Mrs. Jessup, the most beautiful, glamorous, joyous music teacher, who taught us to make noises with our mouths that sound like horse hooves walking, told us that one of our classmates was the inspiration for that song. She said that Paul McCartney called our classmate’s house to talk to her mom. This little girl picked up and when Paul said ‘Hello,’ and she said ‘Good-bye’ and hung up the phone. Good-bye Paul.
“Hello? Oh hey….” My sister would talk on the phone for hours; I couldn’t do that. When I talked it was hi, where when what, okay see you later then bye-bye. Sometimes my friend and I would eavesdrop on her side of her phone conversations when we were playing detectives. Or if it was just me I’d record what she said in my detective notebook, dark green vinyl with a gold decal, and then I’d report back to my friend the next time he came over. I’d sit concealed on the staircase, scribbling furiously fast, recording the fractured half story.
I made stories too. I’d become a fairy with my neighbors, and their backyard, with its cool dark forest and bright glowing flower garden, was our kingdom. But in the midst of it all someone would complain about being sacrificed to some dark king, and we had to go inside among tantrums and tears, and the story whispered away into the afternoon….
In other stories I’d be a runaway, living in the woods with my friends. We lived in the playhouse, making food from mud and leaves. When we decided it was time to go back home we embarked on the hammock: our boat that would take us through the stormy waters to safety. But the waves went so high! And the hammock flipped! My friend hung on but I was floating away, farther and farther…

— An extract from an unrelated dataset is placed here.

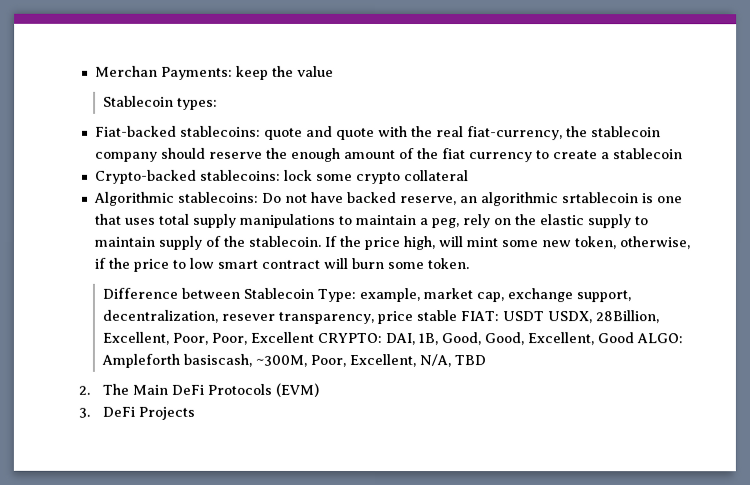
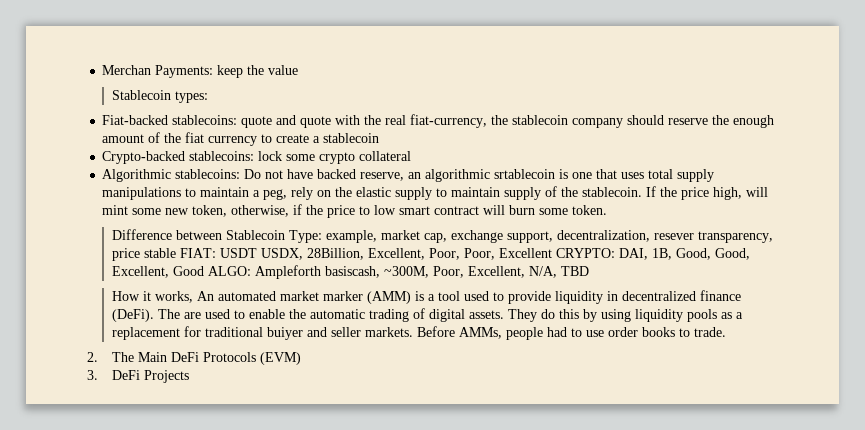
(486, 360) none -> [111,290,741,304] [111,308,743,322] [111,326,726,340] // How it works, An automated market marker (AMM) is a tool used to provide liquidity in decentralized finance (DeFi). The are used to enable the automatic trading of digital assets. They do this by using liquidity pools as a replacement for traditional buiyer and seller markets. Before AMMs, people had to use order books to trade.

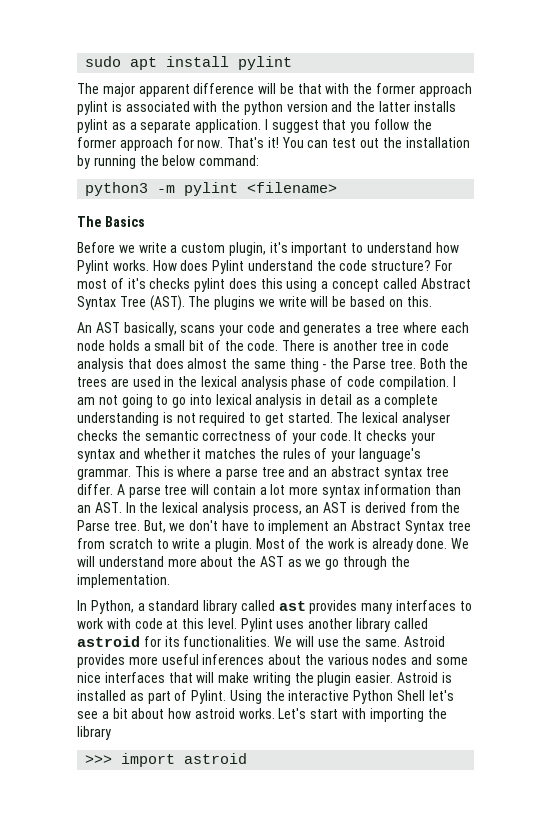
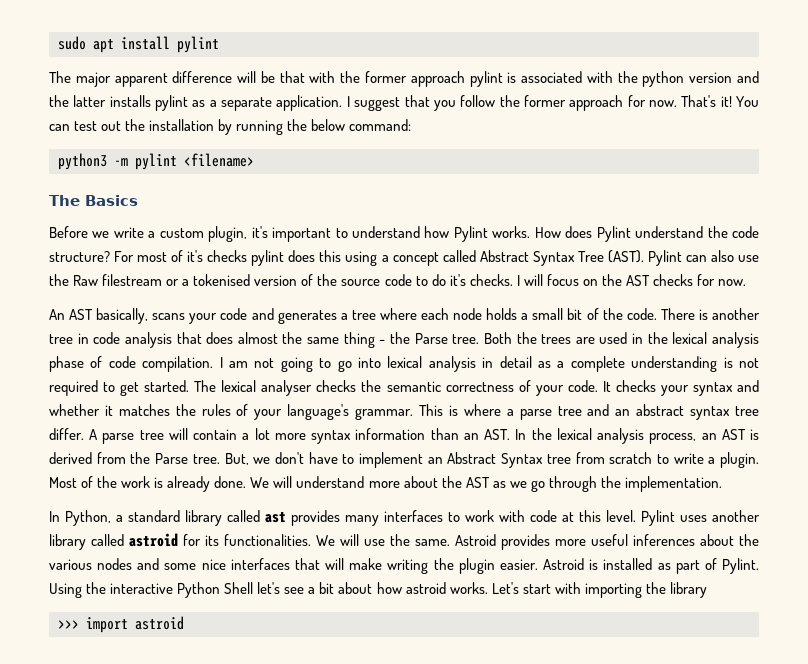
[188,296,432,310] The plugins we write will be based on this. -> [647,250,759,266] [49,274,747,286] Pylint can also use the Raw filestream or a tokenised version of the source code to do it's checks. I will focus on the AST checks for now.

As I get older, it’s harder to believe the stories I had once created for my friends and myself. My detectivehood in the past; the essential searching and examining of make-believe have been transferred to the study of a story already laid out for me: humanity’s great collective history wrapped up in academia. A childhood adoration of stories turns into analysis and design. These are the adult’s rendering of the world they encounter, as is make-believe to a child. Each biological process, philosophical theory, Renaissance painting, Romantic poem, Modernist principle, must be the universe reflected back at me through the filter of the eyes and hearts and minds of millions before me. Who’s to say what’s true and what’s make-believe? It can only be as real as playing runaways in the green sunlight of my backyard.

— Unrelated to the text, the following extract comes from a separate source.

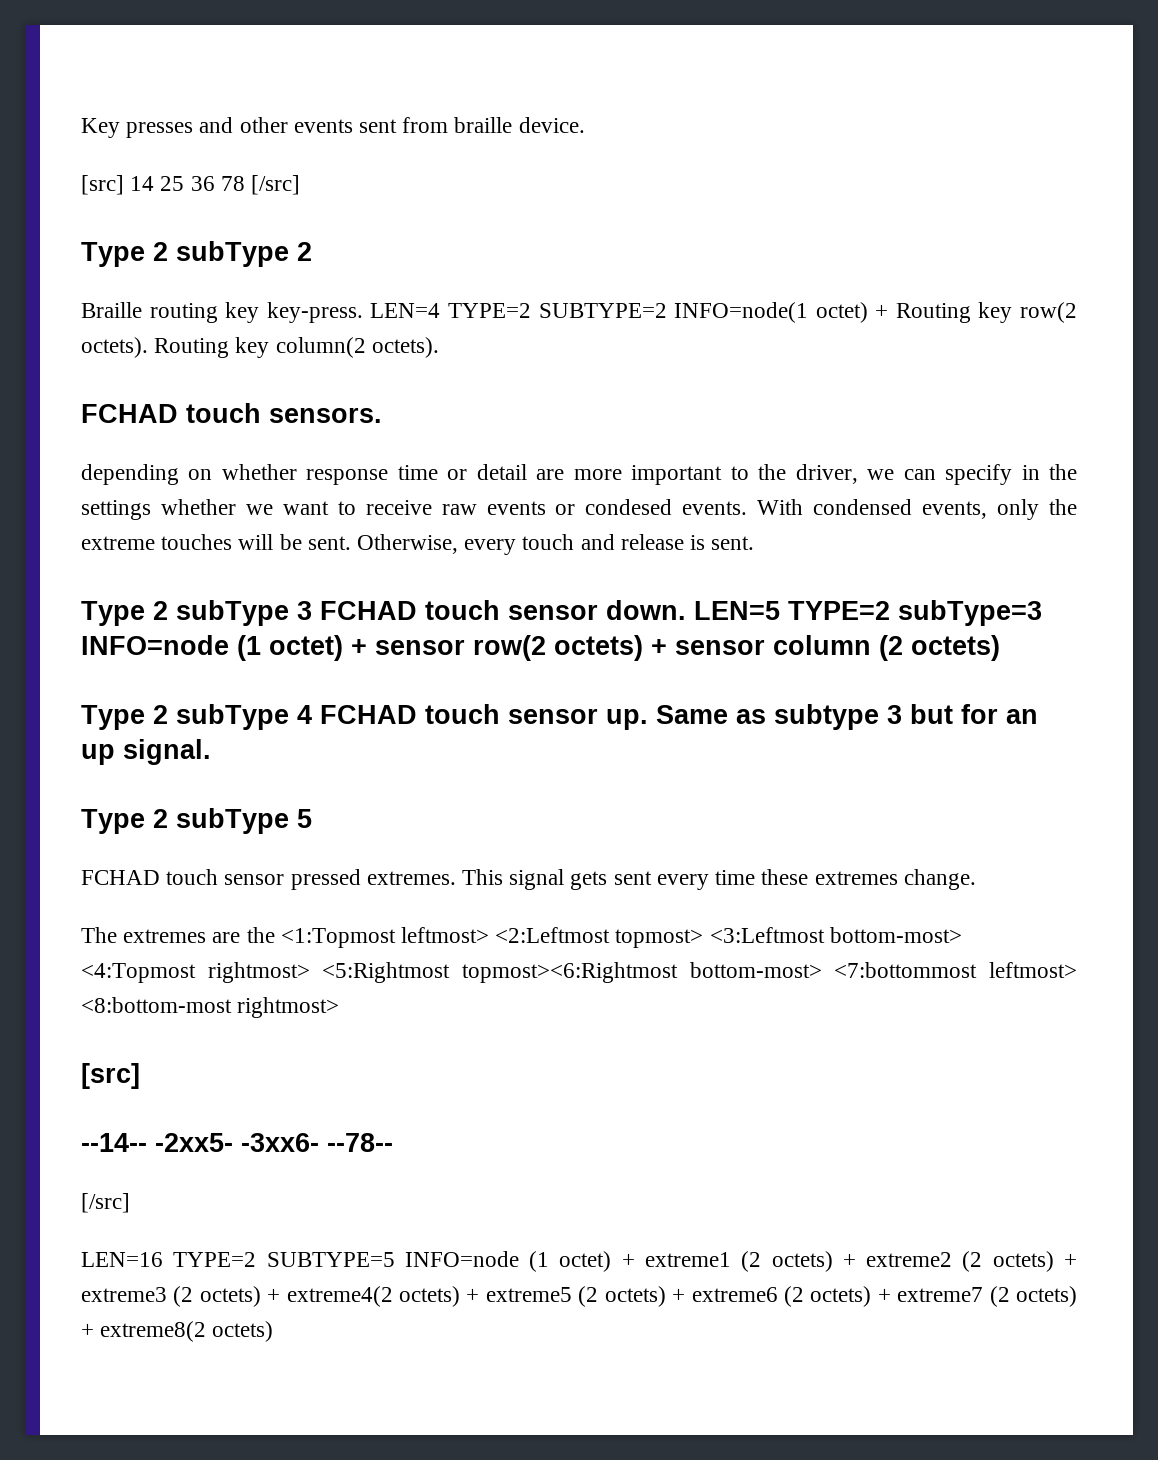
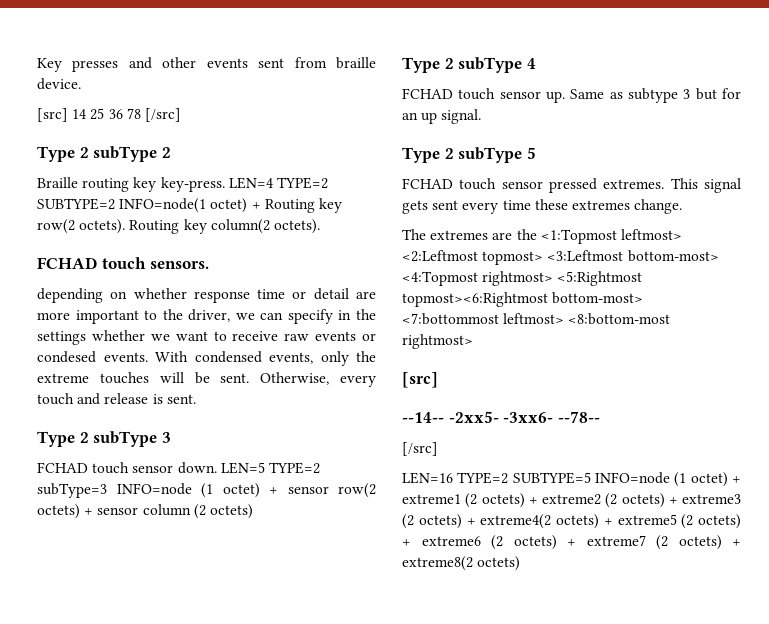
(312, 610) none -> (171, 437) //
(312, 714) none -> (536, 63) //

My past is a mélange of fixed images and fleeting storylines; memories fabricated and augmented and memories of stories and make-believe. Without the format of stories to lay the groundwork, how will the memories of my present look? So the soft search for a raconteur’s truth continues – searching in knowledge, searching in distance from what I know and what knows me. As I plan for travels to far-off places like Haiti, Hawaii, Greece, I am Max going to Paris for love, a Beatle hung up on for saying ‘hello,’ a fairy questing for a magic wand, a temporarily orphaned child, orphaned by the loss of my everyday life, hum-drum hum-drum hum-drum, “I don’t know why you say good-bye, I say hello…” …to my own story; a memory as good as the all stories.